__Task material__:
┄┄┄┄┄┄┄┄┄┄
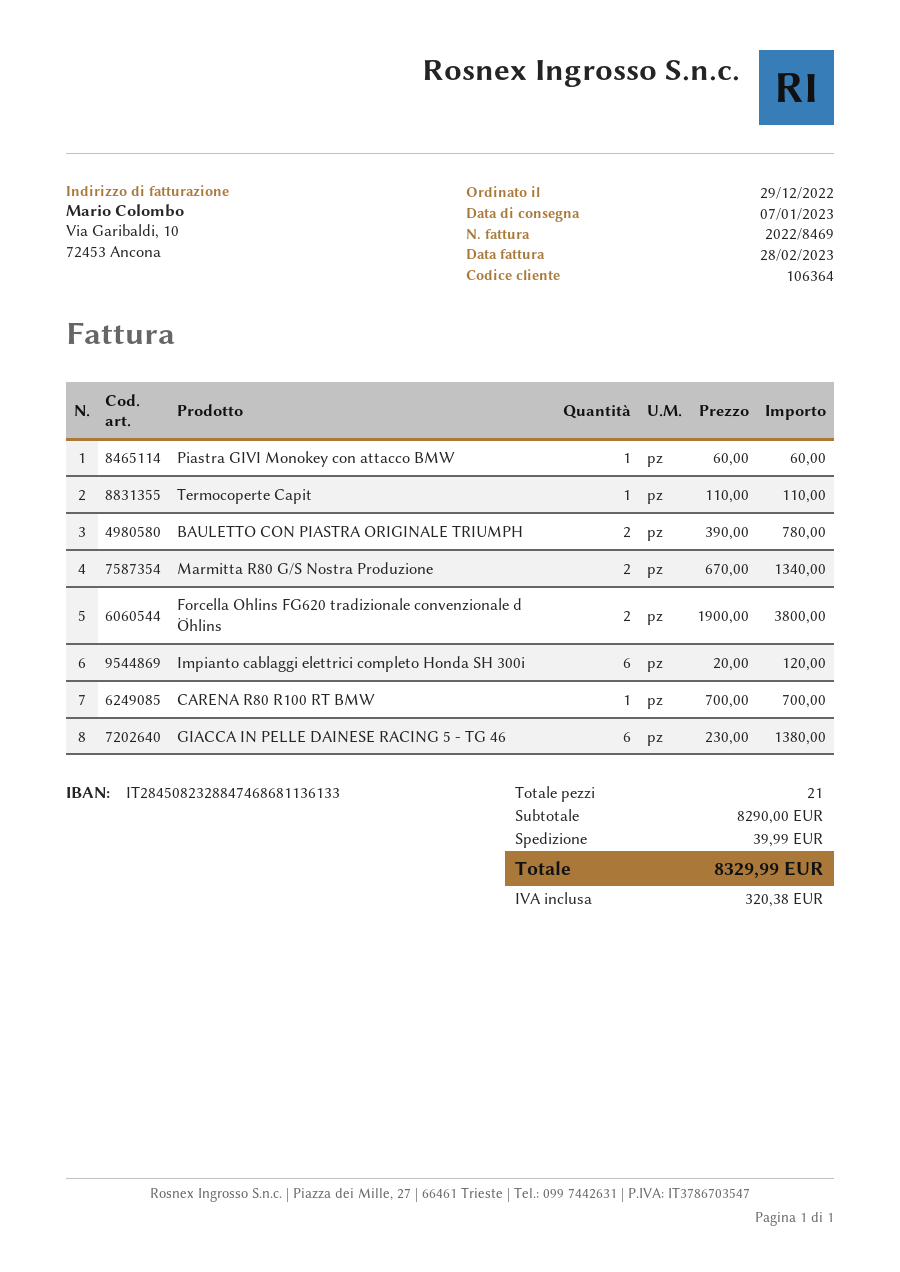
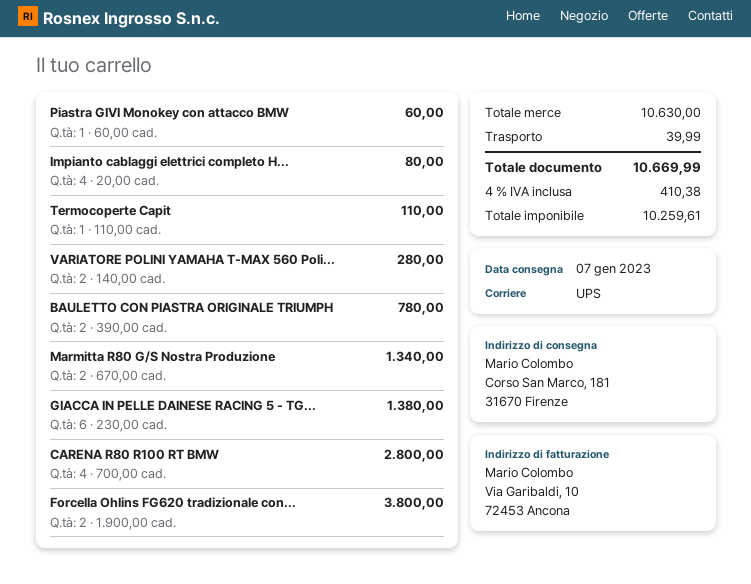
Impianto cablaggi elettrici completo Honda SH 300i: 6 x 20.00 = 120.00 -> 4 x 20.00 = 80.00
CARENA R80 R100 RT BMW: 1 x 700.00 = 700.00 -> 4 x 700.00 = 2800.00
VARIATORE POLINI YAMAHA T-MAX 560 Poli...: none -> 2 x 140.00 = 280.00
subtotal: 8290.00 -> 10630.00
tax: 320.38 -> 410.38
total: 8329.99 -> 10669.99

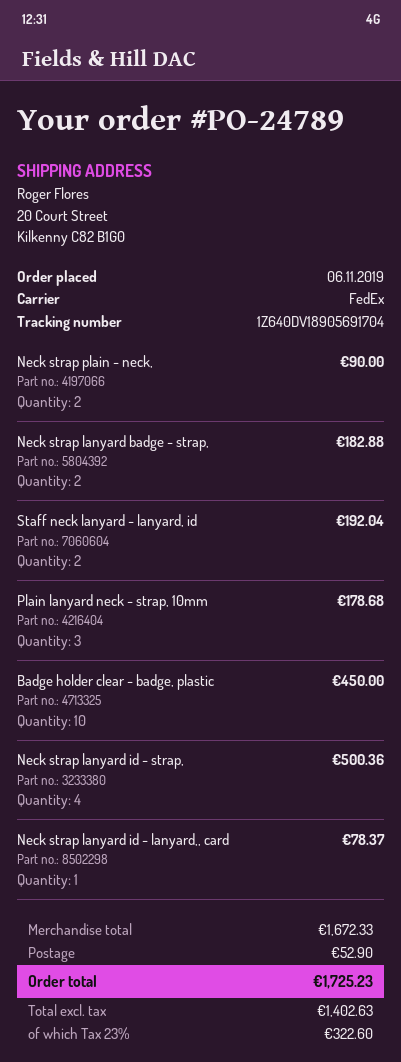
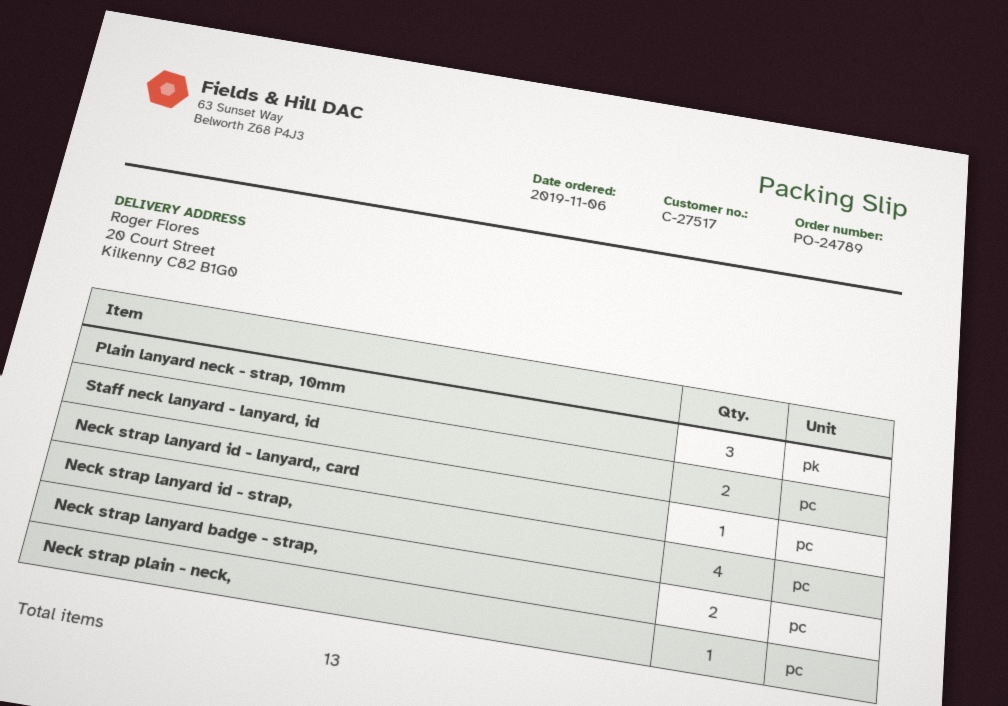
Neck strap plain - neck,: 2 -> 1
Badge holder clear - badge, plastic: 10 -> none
┄┄┄┄┄┄┄┄┄┄
The result should be the listing above, restated exactly, with no pictures in it.

__Solution for this task__:
Impianto cablaggi elettrici completo Honda SH 300i: 6 x 20.00 = 120.00 -> 4 x 20.00 = 80.00
CARENA R80 R100 RT BMW: 1 x 700.00 = 700.00 -> 4 x 700.00 = 2800.00
VARIATORE POLINI YAMAHA T-MAX 560 Poli...: none -> 2 x 140.00 = 280.00
subtotal: 8290.00 -> 10630.00
tax: 320.38 -> 410.38
total: 8329.99 -> 10669.99

Neck strap plain - neck,: 2 -> 1
Badge holder clear - badge, plastic: 10 -> none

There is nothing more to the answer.